The ADT database included information on patient movement (flow) including time stamps
for admission/discharge/transfer into the hospital and all units throughout the hospital.
The time stamps are automatically generated through a bed management system linked
by an HL7 interface engine to the clinical information systems. ICU occupancy was
calculated from the ADT system at the time of first ED physician assessment assuming
that the physician was the most likely factor to determine the need for admission.

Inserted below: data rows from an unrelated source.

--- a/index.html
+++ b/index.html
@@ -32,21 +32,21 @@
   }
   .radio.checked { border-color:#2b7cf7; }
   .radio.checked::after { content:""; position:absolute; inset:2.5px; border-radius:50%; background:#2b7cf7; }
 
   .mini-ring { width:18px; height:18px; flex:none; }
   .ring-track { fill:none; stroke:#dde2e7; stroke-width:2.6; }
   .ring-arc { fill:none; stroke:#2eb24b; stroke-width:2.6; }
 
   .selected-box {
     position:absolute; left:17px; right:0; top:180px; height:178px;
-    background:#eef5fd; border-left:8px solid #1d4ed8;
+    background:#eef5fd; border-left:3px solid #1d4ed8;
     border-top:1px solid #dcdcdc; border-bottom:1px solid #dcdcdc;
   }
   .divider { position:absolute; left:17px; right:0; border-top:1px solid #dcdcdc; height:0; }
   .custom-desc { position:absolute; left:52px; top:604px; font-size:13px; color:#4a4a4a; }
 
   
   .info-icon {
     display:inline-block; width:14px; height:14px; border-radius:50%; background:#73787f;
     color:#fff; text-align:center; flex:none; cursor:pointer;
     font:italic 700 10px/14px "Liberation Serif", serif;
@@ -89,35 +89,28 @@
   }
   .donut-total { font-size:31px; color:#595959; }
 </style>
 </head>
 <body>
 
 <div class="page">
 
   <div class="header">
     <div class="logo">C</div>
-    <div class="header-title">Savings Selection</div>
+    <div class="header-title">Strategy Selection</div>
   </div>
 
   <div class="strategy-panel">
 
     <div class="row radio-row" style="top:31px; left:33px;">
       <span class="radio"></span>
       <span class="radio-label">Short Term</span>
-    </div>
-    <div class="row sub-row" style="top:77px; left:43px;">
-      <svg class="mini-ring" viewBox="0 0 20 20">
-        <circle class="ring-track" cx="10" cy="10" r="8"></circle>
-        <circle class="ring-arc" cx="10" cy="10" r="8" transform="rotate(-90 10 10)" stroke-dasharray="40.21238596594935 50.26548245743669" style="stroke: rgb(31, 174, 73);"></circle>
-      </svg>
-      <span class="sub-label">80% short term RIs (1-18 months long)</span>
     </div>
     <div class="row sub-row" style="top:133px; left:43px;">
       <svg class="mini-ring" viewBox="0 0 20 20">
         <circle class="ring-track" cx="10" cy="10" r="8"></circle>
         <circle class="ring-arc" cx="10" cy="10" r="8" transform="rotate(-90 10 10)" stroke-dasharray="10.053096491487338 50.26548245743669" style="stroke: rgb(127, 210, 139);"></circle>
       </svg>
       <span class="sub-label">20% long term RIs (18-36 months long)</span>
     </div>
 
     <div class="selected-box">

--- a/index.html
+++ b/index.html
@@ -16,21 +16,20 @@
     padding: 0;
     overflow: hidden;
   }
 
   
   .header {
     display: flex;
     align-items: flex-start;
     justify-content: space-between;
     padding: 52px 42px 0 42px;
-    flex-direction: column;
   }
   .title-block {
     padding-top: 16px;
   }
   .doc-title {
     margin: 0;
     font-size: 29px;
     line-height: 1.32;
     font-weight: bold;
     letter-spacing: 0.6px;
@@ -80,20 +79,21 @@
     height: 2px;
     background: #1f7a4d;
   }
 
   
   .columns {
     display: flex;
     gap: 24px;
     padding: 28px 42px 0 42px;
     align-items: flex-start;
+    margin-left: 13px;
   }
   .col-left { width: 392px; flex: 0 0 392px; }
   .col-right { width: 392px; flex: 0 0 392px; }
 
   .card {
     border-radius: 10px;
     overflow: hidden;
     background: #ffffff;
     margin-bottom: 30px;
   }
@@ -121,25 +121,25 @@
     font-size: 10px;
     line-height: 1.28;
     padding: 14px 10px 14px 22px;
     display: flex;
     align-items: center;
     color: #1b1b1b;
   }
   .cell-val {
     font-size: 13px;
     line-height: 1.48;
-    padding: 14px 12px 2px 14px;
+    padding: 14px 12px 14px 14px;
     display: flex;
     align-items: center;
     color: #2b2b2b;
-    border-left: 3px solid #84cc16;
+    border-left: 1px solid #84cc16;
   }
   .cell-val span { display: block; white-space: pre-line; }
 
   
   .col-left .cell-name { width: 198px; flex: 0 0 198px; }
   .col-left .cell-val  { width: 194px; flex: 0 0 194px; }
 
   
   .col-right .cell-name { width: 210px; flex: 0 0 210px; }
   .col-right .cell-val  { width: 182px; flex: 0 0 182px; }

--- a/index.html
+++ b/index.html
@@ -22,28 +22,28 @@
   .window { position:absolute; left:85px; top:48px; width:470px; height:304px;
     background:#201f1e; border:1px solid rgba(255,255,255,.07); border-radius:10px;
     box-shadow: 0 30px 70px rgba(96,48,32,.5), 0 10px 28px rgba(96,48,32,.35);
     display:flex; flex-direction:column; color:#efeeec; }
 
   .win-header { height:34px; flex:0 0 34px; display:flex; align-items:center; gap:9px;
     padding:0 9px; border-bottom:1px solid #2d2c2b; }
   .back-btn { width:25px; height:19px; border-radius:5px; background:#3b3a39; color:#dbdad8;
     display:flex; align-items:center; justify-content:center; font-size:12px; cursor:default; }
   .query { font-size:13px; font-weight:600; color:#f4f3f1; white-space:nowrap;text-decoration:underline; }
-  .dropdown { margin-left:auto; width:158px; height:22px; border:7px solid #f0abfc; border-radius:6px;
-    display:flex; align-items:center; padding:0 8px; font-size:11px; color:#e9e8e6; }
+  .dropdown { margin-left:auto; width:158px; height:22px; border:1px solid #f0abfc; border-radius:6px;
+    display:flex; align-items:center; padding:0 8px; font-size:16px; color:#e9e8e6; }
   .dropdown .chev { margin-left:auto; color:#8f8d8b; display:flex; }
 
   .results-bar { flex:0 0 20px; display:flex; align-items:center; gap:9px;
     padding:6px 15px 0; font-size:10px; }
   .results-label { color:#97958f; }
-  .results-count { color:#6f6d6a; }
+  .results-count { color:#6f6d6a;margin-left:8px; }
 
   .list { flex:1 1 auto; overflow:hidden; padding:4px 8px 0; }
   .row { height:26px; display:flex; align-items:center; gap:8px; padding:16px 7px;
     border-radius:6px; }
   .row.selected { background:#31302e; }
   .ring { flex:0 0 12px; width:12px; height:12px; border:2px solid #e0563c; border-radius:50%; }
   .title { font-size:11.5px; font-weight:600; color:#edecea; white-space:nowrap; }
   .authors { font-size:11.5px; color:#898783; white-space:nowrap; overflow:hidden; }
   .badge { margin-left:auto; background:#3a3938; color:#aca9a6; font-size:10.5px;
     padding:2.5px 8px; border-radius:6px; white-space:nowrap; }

Outcome was extracted from the DAD database, and was defined as either all cause in
hospital mortality during the same admission or discharge alive irrespective of location
that the patient was discharged to (i.e. home, convalescent care, et cetera). The
DAD was also used to define sepsis and severe sepsis as described above. We applied
the ICD-10 coding algorithm to the DAD using the methods described by Quan et al.
17], and previously applied in critically ill patients 18] to determine the Charlson index score 19].

Statistical analysis

Analysis was performed using R version 2.14 (www.r-project.org). Normally or near normally distributed data were reported as Mean?±?SD and any comparisons
used the Student t test. Non-normally distributed data were reported using the Median and Interquartile
Range (IQR) and any comparisons used the Mann-Whitney U test. Categorical data were assessed using Fisher exact test for pair wise comparisons.
Logistic regression models were developed to examine the effect of independent risk
factors on in-hospital mortality.

Ethics approval was obtained from the Conjoint Health Research Ethics Board at the
University of Calgary. Individual consent was not required as this was a cohort study
with a large number of deaths (obtaining consent not practical) and all data made
available to the investigators was anonymized.